Wide-open views on the Upper Mountain

A couple miles in, the rocky switchbacks and pines gave way to wide open boulder fields. Mammoth’s alpine summit loomed ahead. Signs of the ski resort were everywhere: chairlifts, obvious trail regradings, signage and bike trails. But above all that loomed one signature feature of this mountain: the mighty gondola. Its cabins floated through the sky across a long, dramatic span from mid-mountain to the rocky summit.

The massive, final span on Mammoth Mountain's gondola, from mid-mountain to the rocky summit outcropping.  This view greets you near the very top of the Dragon's Back Trail.
The massive, final span on Mammoth Mountain’s gondola, from mid-mountain to the rocky summit outcropping. This view greets you near the very top of the Dragon’s Back.
Alpine flowers and dusty pumice near Mammoth's true summit.
Alpine flowers and dusty pumice near Mammoth’s true summit.

The trail continued towards the top of a southerly false summit. Then I continued along a work road towards the mountain’s true summit and the gondola terminal. The trail interacted with several of the Mammoth’s downhill mountain biking routes. Occasionally an advanced rider or two would come barreling down these trails.

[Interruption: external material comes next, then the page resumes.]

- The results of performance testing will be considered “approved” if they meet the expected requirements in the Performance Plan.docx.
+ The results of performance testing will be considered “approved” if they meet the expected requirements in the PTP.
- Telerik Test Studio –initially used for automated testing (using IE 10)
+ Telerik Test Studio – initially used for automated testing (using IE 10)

A mountain biker hurtles down an advanced trail on the upper mountain.  Far below in the valley, a large development of condos forms the backdrop.
A mountain biker hurtles down an advanced trail on the upper mountain. Far below in the valley, a large development of condos forms the backdrop.
More mountain bikers zipping about Mammoth's ski slopes.
More mountain bikers zipping about Mammoth’s ski slopes.
Bikers cruise down a work road along Mammoth's summit ridgeline, with the Minarets and Ritter Range seen behind them.
Bikers cruise down a work road along Mammoth’s summit ridgeline, with the Minarets and Ritter Range seen behind them.

Summit Time

I find hiking a ski mountain to be a bit underwhelming and monotonous. Climbing wide open, regraded ski trails feels more laborious than adventurous. And as an avid skier myself, there’s something a bit melancholy about the bare, vacated slopes. That said, these outings do come with some excellent creature comforts. At Mammoth’s summit I made use of the restrooms and water fountains and picnic tables.

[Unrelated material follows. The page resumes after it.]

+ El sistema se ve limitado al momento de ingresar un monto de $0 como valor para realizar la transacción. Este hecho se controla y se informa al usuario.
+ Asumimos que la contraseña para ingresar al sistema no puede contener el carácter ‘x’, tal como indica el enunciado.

Then I headed up to the summit sign, just above the lodge. It was colorful and retro-themed in the classic National Forest Service style—excellent for group photos. Mammoth provides the highest lift-serviced skiing in California (a full 1000′ above the highest resorts around Lake Tahoe).

Mammoth's well-maintained summit sign.
Mammoth’s well-maintained summit sign.

The descent, and Seven Lakes Point

Rested and refreshed, I began right back down the way I came. It took perhaps 30 minutes to get back onto the “Dragon’s Back” and then below tree-line. About two-thirds of the way down, I took an alternate path that brought me towards “Seven Lakes Point“. En route to the lookout, I found some cool hazard signage stashed by ski patrol in the trees.

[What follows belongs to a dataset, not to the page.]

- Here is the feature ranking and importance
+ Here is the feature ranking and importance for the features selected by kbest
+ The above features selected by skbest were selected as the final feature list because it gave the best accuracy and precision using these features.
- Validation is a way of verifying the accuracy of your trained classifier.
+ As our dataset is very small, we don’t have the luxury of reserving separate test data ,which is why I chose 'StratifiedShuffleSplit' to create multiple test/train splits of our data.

Hazard signage stashed by ski patrol en route to Seven Lakes Point.
Hazard signage stashed by ski patrol en route to Seven Lakes Point.

Then the trail came to a prominent rock outcropping known as “Seven Lakes Point”. As you might imagine, seven lakes were visible from this vantage point. It was a lovely scene, if rather similar to the views along the whole ascent.

Six of the seven lakes visible from Seven Lakes Point.
Six of the seven lakes visible from Seven Lakes Point.

This alternate route then traversed back towards the main trail. The route passes across some slightly vertigo-inducing rockfalls that are best traveled with haste!

In short order, I was back on the main route. I descended in the late afternoon sun towards the campground and my car. Overall it was a surprisingly idyllic journey along Mammoth’s southern slopes.

A well-trod bit of the Dragon's Back Trail through some mountain shrubbery in the late afternoon sun.
A well-trod bit of the Dragon’s Back Trail through some mountain shrubbery in the late afternoon sun.